Italian politician and comedian Beppe Grillo has refused to apologise for using Primo Levi’s Shoah poem If This is a Man to attack the government — and employed a series of classic antisemitic tropes to defend his actions.
Last week, Five Star Movement leader Mr Grillo published on his blog his own version of Primo Levi’s poem. He gave it the title “If this is a Country” and replaced the references to the Holocaust with allusions to the evils of the Italian government.
Mr Grillo also posted a photo of the sign above the gates of Auschwitz — which reads Arbeit macht frei (Work makes free) — retouched to read “P2 macht frei”. P2 is a Masonic lodge that many Italians claim hosts a cabal of politicians and business heads who secretly run government.

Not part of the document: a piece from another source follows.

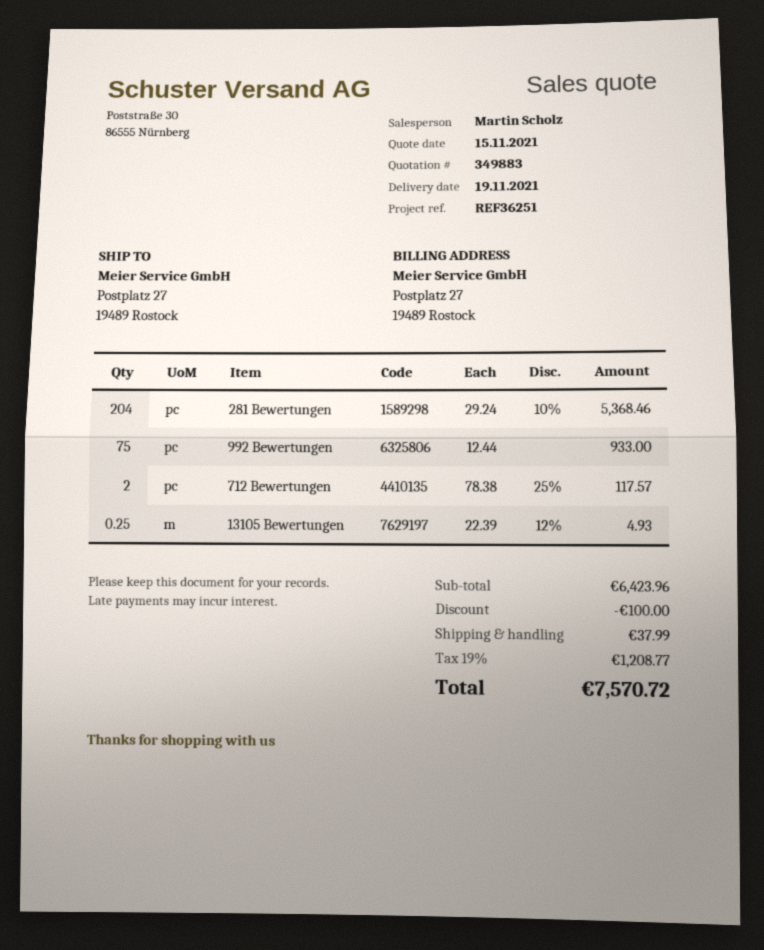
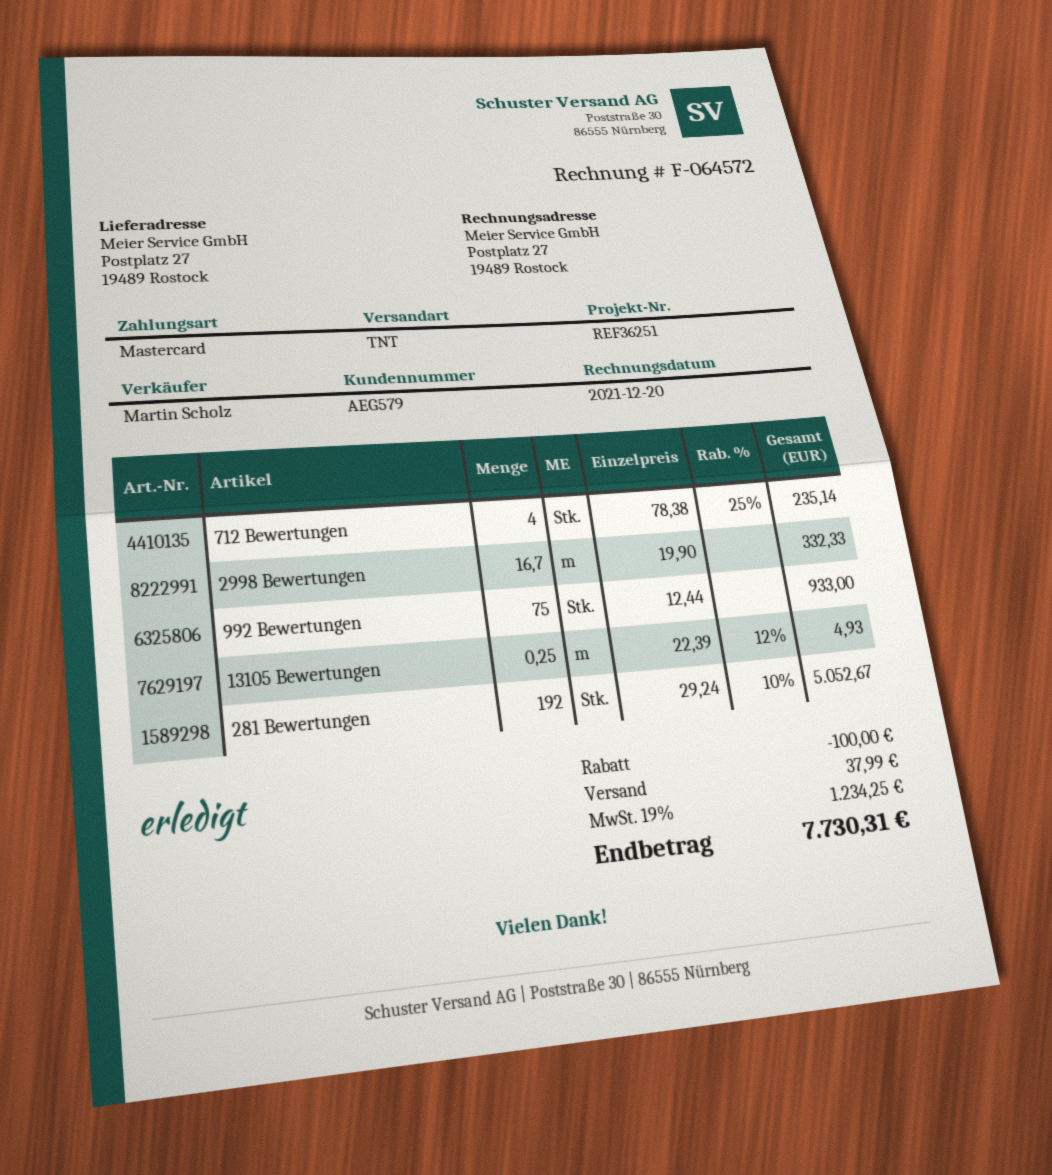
281 Bewertungen: 204 x 29.24 - 10% = 5368.46 -> 192 x 29.24 - 10% = 5052.67
712 Bewertungen: 2 x 78.38 - 25% = 117.57 -> 4 x 78.38 - 25% = 235.14
2998 Bewertungen: none -> 16.7 x 19.90 = 332.33
tax: 19% = 1208.77 -> 19% = 1234.25
total: 7570.72 -> 7730.31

Renzo Gattegna, president of the Italian Jewish community, said Mr Grillo’s words were “an obscenity against which we cannot remain silent.
“They provoke attitudes of antisemitism by straddling the popular discontent that increases during these times of crisis.” Mr Gattegna accused Mr Grillo of “criminal desecration of the value of the memory of millions of innocent victims”.
In a rambling press conference, Mr Grillo hit out at Mr Gattegna, saying that the criticism of his blog was based on a misunderstanding for which the “stupid, ignorant, not very intelligent spokespersons” of the Jewish community were to blame. “They should be fired,” he said.
Mr Grillo added: “When you touch the powerful, these things surface, these lobbies, lobbies of business. It is they who hide behind certain tragedies… Who is behind Carlo De Benedetti [an Italian Jewish industrialist], who is behind the banks, behind the finance?”
This financial power, Mr Grillo said, “causes Holocausts once a year, once a month, once a day… Rwanda, the gas in Syria… the financial and banking systems cause thousands of deaths every year.”
Recent polls show that 25 per cent of the Italian electorate backs Mr Grillo. His opponents fear a strong showing by his anti-EU Five Star Movement in May’s European Parliament elections.